DISCLAIMER: Grey’s Anatomy and its characters are the property of ABC and Shonda Rhimes. No infringement intended.
AUTHOR'S NOTE: Written for the Simply the Best Challenge, this pair are the latest canon couple on TV and so I thought they deserved to be celebrated. Yes, I’ve been sucked into yet another fandom, but they are so cute together. Darn it! Oh, look is that the bandwagon I see coming around the corner? Get ready to jump everybody…
ARCHIVING: Only with the permission of the author.
We had seen each other around Seattle Grace Hospital, but I hadn't really had time to get to know Dr. Hahn very well since her recent arrival. A group of us were going out and someone had talked the new doctor into coming with us. It was Mark Sloan's birthday and he was buying so of course everyone was going to go.
So that's how I found myself jammed beside Dr. Hahn in a booth at Joe's Bar. As the craziness and jokes swirled around us, we split a bottle of red wine and got to know each other a bit better. She was sweet and funny and not at all what my roommate Cristina had made her out to be.

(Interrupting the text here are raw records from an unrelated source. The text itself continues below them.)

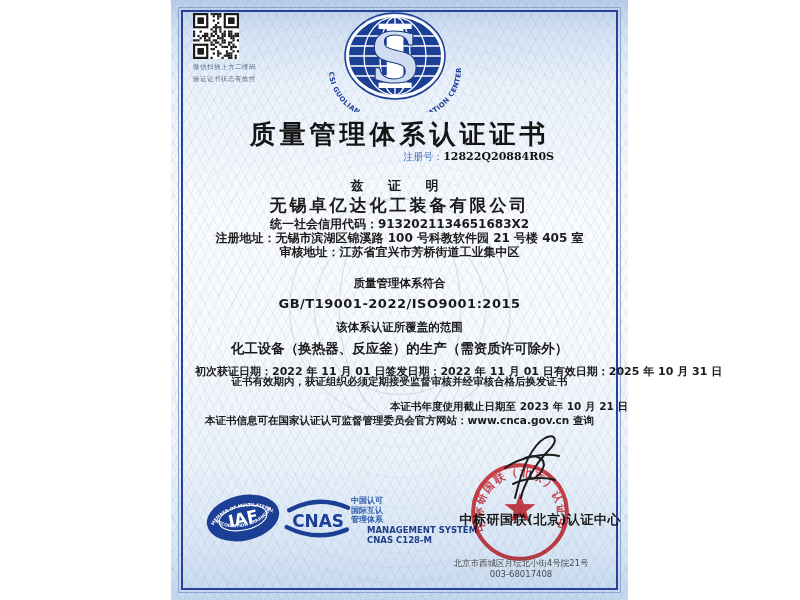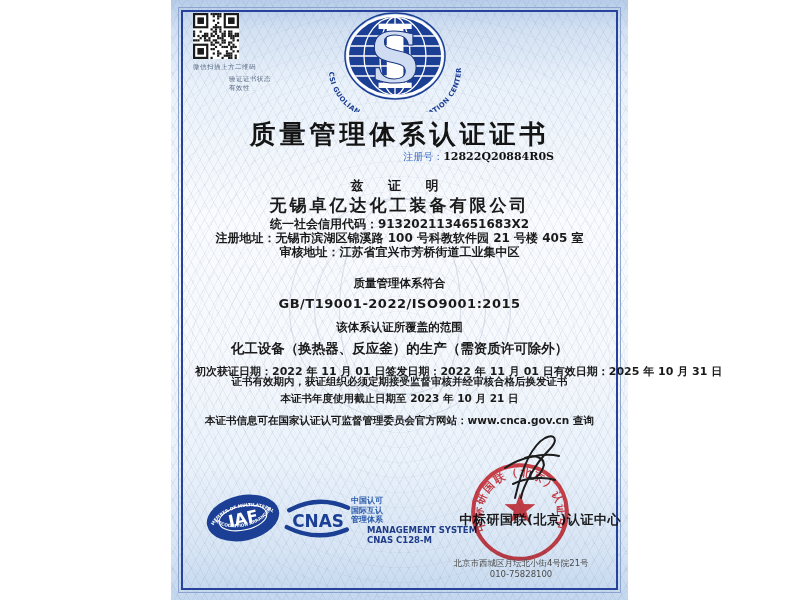--- a/index.html
+++ b/index.html
@@ -209,7 +209,7 @@
         </g>
     </svg>
     <div class="qr-caption" style="margin-top:4px;">微信扫描上方二维码</div>
-    <div class="qr-caption" style="margin-top:3px;margin-left:36px;">验证证书状态有效性</div>
+    <div class="qr-caption" style="margin-top:3px;">验证证书状态有效性</div>
   </div>
 
   <svg class="abs" style="left:152px;top:8px;" width="145" height="104" viewBox="0 0 145 104">

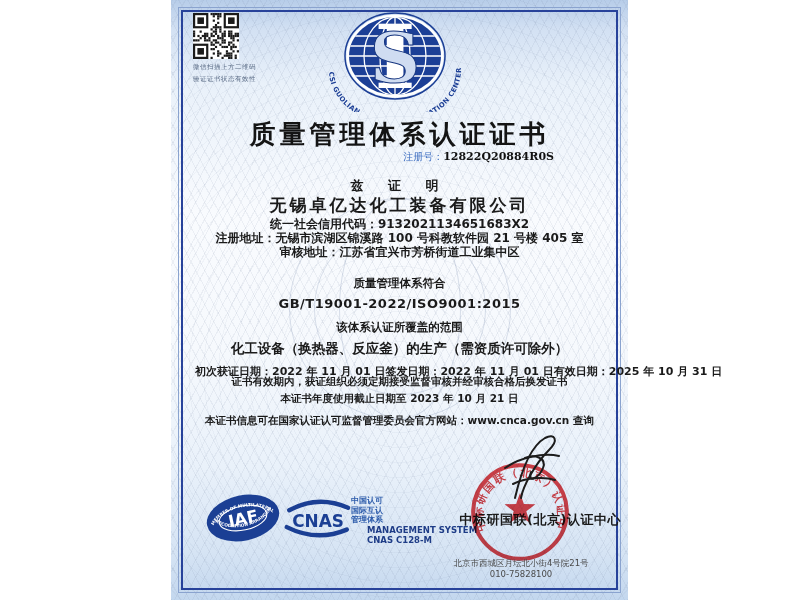--- a/index.html
+++ b/index.html
@@ -50,7 +50,7 @@
   .dates{top:364px;left:0;width:457px;display:flex;justify-content:space-between;
          padding:0 24px;box-sizing:border-box;font-size:11px;font-weight:bold;white-space:nowrap;}
   .note{font-size:10.5px;font-weight:600;}
-  .n1{top:375px;}.n2{top:392px;}.n3{top:414px;}
+  .n1{top:375px;}.n2{top:400px;text-align:right;}.n3{top:414px;}
 
   .cnas-text{left:180px;top:496px;line-height:9.5px;}
   .cnas-text .zh{font-size:8px;color:#2d5cab;font-weight:600;}

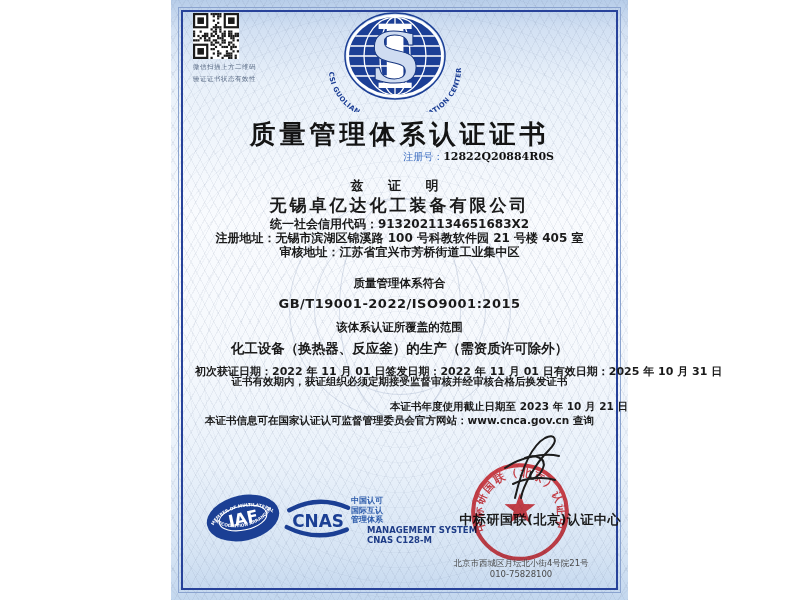--- a/index.html
+++ b/index.html
@@ -318,7 +318,7 @@
   </svg>
 
   <div class="abs footaddr">北京市西城区月坛北小街4号院21号</div>
-  <div class="abs footphone">010-75828100</div>
+  <div class="abs footphone">003-68017408</div>
 </div>
 
 </body></html>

The gang eventually staggered out of the bar, with drunken hugs goodbye and singing. Well, Mark was singing. I hugged Erica and she quickly kissed me goodnight on the cheek before hopping into one of the waiting cabs. I didn't think anything of it at the time, but that was the first kiss Erica Hahn ever gave me.
It had been a tough loss, Erica and the team had worked on the patient for hours. Frustrated and exhausted she sat on the couch in the staff room. That's where I found her. She looked so miserable I couldn't help myself. I plunked myself down beside her and hugged her, trying to give my friend some comfort. I know she had done everything she could and it still wasn't enough to save the patient.
My pager went off and I knew I had to go. I dropped a gentle kiss to the top of her head as I stood and with one last squeeze of my hand to her shoulder I headed out. No words were spoken but our eyes met through the glass as I headed down the hall and I thought she looked just a little less miserable. I realize now that that was the first kiss I ever gave Erica.
Damn Addison Montgomery and the seed of doubt she planted. Now it's like there is a big elephant sitting in the middle of the room and I wonder who else can see it sitting there. It's all I can think about. I like men. I like lots of men. I've been married and divorced. Hell, sleeping with Mark Sloan alone should show everybody how much I like men. I try not to think about who I've been picturing lately when we no, not going there.
I finally realized Addison Montgomery is evil and I've been worrying about nothing. Things have started to go back to normal between Erica and myself. It was easy and fun again in the elevator, playing and teasing with poor Mark about a threesome, how he couldn't handle us. That's when she took me by surprise.
I can remember everything about that kiss. It's forever burned into my memory. Her hand was gently stroking my cheek, her soft lips tasted of Chapstick and coffee as she pressed them against mine, and a lightning bolt of lust and adrenalin shot straight through me. Then she was gone and Mark was gone, and my world had changed forever.
Strong fingers roamed my body, I arched into her touch, my nipples hardening as Erica pulled and rolled them. Her hot breath tickled in my ear, moaning my name softly as she curled along my back in my bed. I wanted her so badly.
She rolled me to my back, staring down into my eyes, running small circles on my stomach with her skilled fingers, inching lower. She smiled that cute little half smile of hers before descending slowly, her lips hovering above for an instant before taking mine, claiming what was already hers. My eyes closed and I startled awake, alone in my bed. Rolling over, I touched my mouth, my body throbbing and I knew I still wanted Erica.
God, what am I going to do?
We stood in the parking lot outside of the hospital. She hadn't really been listening to me, or maybe she had and didn't want to hear me. I was terrified of ruining everything, but I had finally figured out what to do, what I needed to say. I had to take the chance, screw what everyone else would say or think. I'd regret it forever if I let this wonderful woman slip away because I was too afraid.
And then I couldn't find the words. They were just gone, right out of my head. But she was still there and actions speak louder then words. When my lips touched hers, she understood what I had been trying in my lame awkward way to say. And then when she kissed me back, it turns out we didn't need to say anything. We both knew this kiss would be the start of it all.